Он произносил не «прошу», а «пгашю».

– Вы ошибаетесь, господин офицер. Я еду не в Петроград, а из Петрограда.

– Вы ошибаетесь, владыка. Вы едете из Петрограда и снова в Петроград.

– Позвольте! – воскликнул Грушевский.

– Я не понимаю вас, господин офицер, – выпрямляясь в кресле, промолвил Шептицкий, – На каком основании?

Штабс–капитан не потрудился дослушать.

– На основании приказа. Поручик Драгомирецкий! – бросил он через плечо.

Один из двух младших офицеров развинченным движением зигзагообразно шагнул вперед, шаркнул подошвами по ковру и звякнул шпорами. Из кармана френча он достал длинную скомканную ленту с телеграфного аппарата «юза» и протянул штабс–капитану. При этом он слегка качнулся: он был явно нетрезв.

Штабс–капитан подал ленту Шептицкому:

– Пгашю…

– Извините, я оставил очки в чемодане. Однако должен вас информировать, что еду по специальному разрешению министра юстиции господина Керенского.

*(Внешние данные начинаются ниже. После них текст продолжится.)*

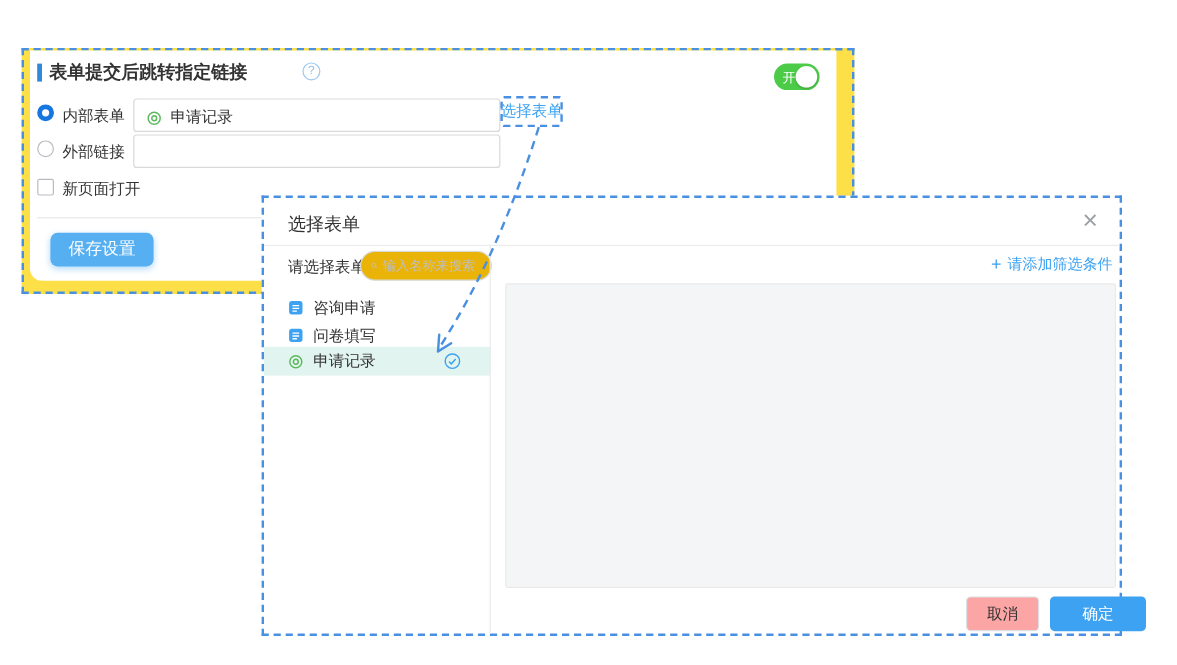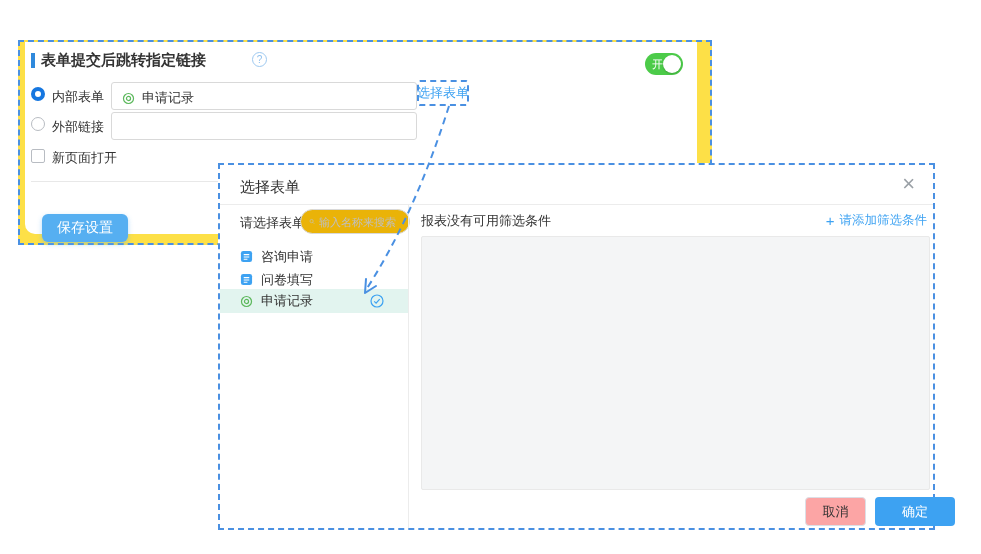--- a/index.html
+++ b/index.html
@@ -50,21 +50,20 @@
     position:absolute; left:392px; top:38px; width:52px; height:26px;
     border:2px dashed #4a90e2; border-radius:3px; display:flex; align-items:center; justify-content:center;
   }
   .select-link { font-size:13px; color:#3da2f2; cursor:pointer; white-space:nowrap; }
   .checkbox { position:absolute; left:6px; top:107px; width:14px; height:14px; border:1px solid #b8bcc2; border-radius:2px; background:#fff; }
   .hr { position:absolute; left:6px; top:139px; width:634px; height:1px; background:#e8e8e8; }
   .save-btn {
     position:absolute; left:17px; top:152px; width:86px; height:28px; border:none; border-radius:6px;
     background:#56aff1; color:#fff; font-size:14px; cursor:pointer; font-family:inherit;
     box-shadow:0 2px 5px rgba(86,175,241,.45);
-    margin-top:20px;
   }
 
   
   .modal {
     position:absolute; left:218px; top:163px; width:717px; height:367px;
     border:2px dashed #4a90e2; background:#fff; z-index:5;
   }
   .modal-title { position:absolute; left:20px; top:13px; font-size:15px; color:#333; font-weight:500; }
   .modal-close { position:absolute; right:18px; top:6px; font-size:22px; color:#9aa0a6; cursor:pointer; line-height:26px; }
   .modal-hr { position:absolute; left:0; top:39px; width:713px; height:1px; background:#ececec; }
@@ -190,21 +189,20 @@
       <span class="check-wrap">
         <svg class="icon14" viewBox="0 0 14 14">
           <circle cx="7" cy="7" r="6" fill="none" stroke="#3da2f2" stroke-width="1.2"></circle>
           <path d="M4.2 7.3l1.9 1.9 3.6-4.1" fill="none" stroke="#3da2f2" stroke-width="1.2"></path>
         </svg>
       </span>
     </div>
 
     <div class="vdiv"></div>
 
-    <div class="empty-text">报表没有可用筛选条件</div>
     <div class="add-filter">
       <span class="plus">+</span>
       <span>请添加筛选条件</span>
     </div>
     <div class="filter-area"></div>
 
     <button class="btn-cancel">取消</button>
     <button class="btn-confirm">确定</button>
   </div>
 

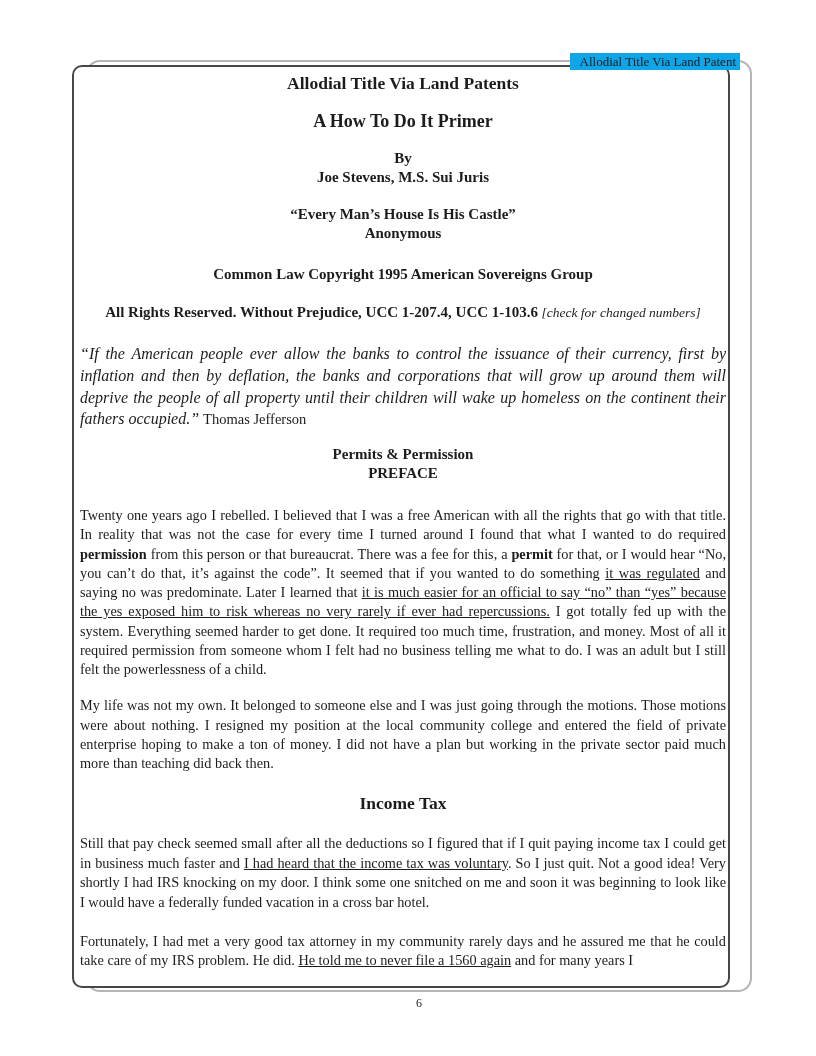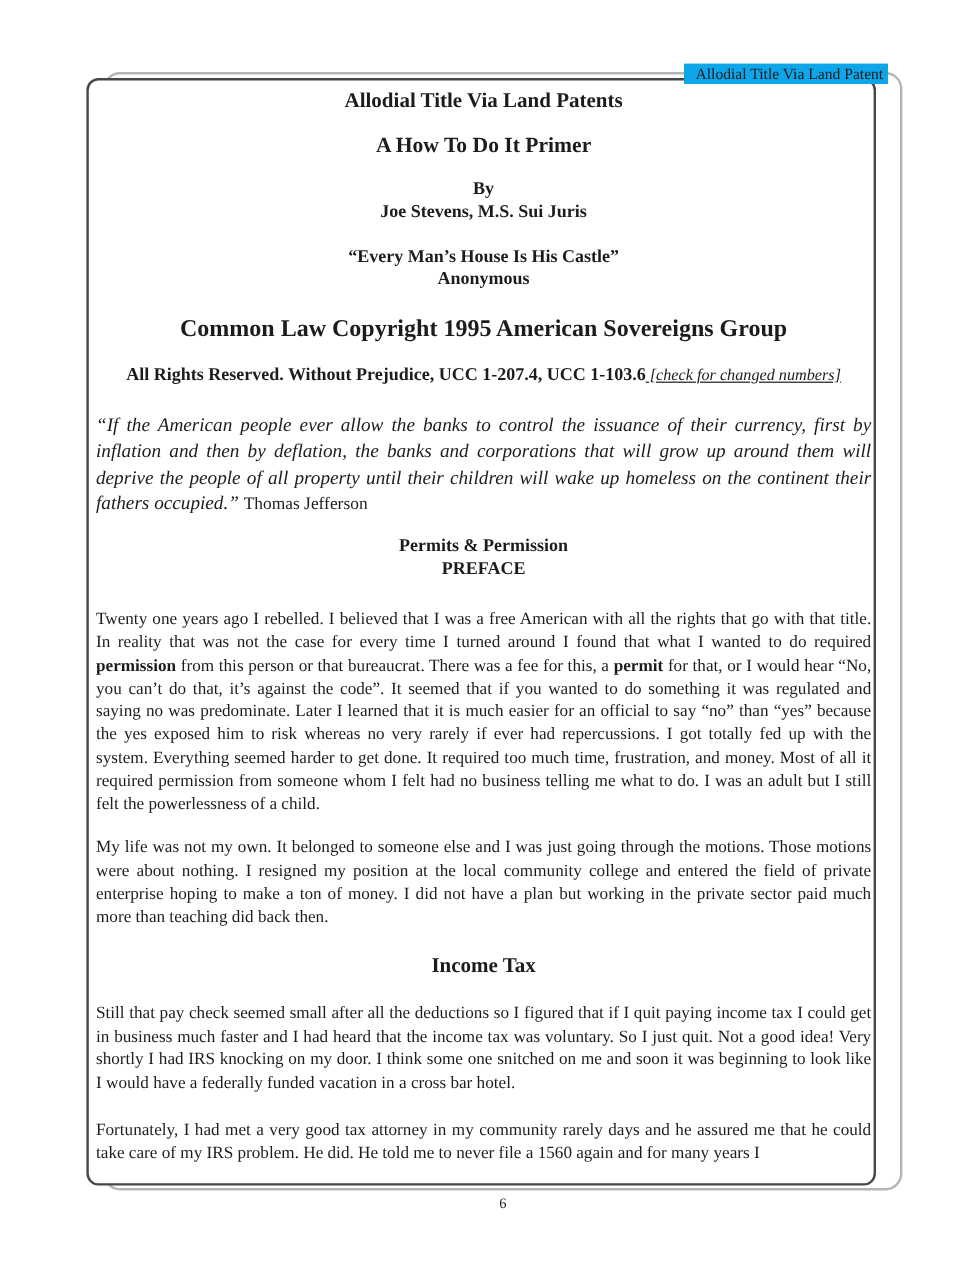--- a/index.html
+++ b/index.html
@@ -34,42 +34,42 @@
   .doc-title{
     margin:4px 0 0 0;text-align:center;
     font-size:17.5px;font-weight:bold;line-height:20px;
   }
   .doc-subtitle{
     margin:19px 0 0 0;text-align:center;
     font-size:18px;font-weight:bold;line-height:19px;
   }
   .byline{margin:18px 0 0 0;text-align:center;font-size:15px;font-weight:bold;line-height:19px;}
   .epigraph{margin:18px 0 0 0;text-align:center;font-size:15px;font-weight:bold;line-height:19px;}
-  .copyright{margin:22px 0 0 0;text-align:center;font-size:20px;font-weight:bold;line-height:19px;}
+  .copyright{margin:22px 0 0 0;text-align:center;font-size:15px;font-weight:bold;line-height:19px;}
   .rights{margin:19px 0 0 0;text-align:center;font-size:15px;line-height:19px;}
   .rights .bold-part{font-weight:bold;}
-  .rights .note{font-style:italic;font-size:13.5px;text-decoration:underline;}
+  .rights .note{font-style:italic;font-size:13.5px;}
   .quote{
     margin:21px 0 0 0;text-align:justify;
     font-size:16px;font-style:italic;line-height:21.8px;
   }
   .quote .attrib{font-style:normal;font-size:14.5px;}
   .section-head{margin:14px 0 0 0;text-align:center;font-size:15px;font-weight:bold;line-height:19px;}
   .body-par{
     text-align:justify;
     font-size:14.3px;line-height:19.25px;
     margin:0;
   }
   .p1{margin-top:23px;}
   .p2{margin-top:17px;}
   .it-head{margin:20px 0 0 0;text-align:center;font-size:17.5px;font-weight:bold;line-height:20px;}
   .it-p1{margin-top:21px;line-height:19.4px;}
   .it-p2{margin-top:20px;line-height:19.4px;}
   .b{font-weight:bold;}
-  .u{}
+  .u{text-decoration:underline;}
   .page-number{
     position:absolute;top:996px;left:86px;width:666px;
     text-align:center;font-size:12px;line-height:14px;
   }
 </style>
 </head>
 <body>
 
 <div class="border-outer"></div>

– Поручик Петров! – приказал штабс–капитан.

Вперед выступил второй офицер. Это был подтянутый юноша, глаза его смотрели сосредоточенно и строго.

Грушевский снова закипятился:

– Но, простите…святой отец у меня в гостях! – Он произнес это по–русски. – Вы врываетесь и разрешаете себе…

– По приказу полковника Оберучева, командующего Киевским военным округом, находящимся ныне на осадном положении, – бесстрастно дал справку Боголепов–Южин. Палец к козырьку он все же приложил. – Читайте, поручик.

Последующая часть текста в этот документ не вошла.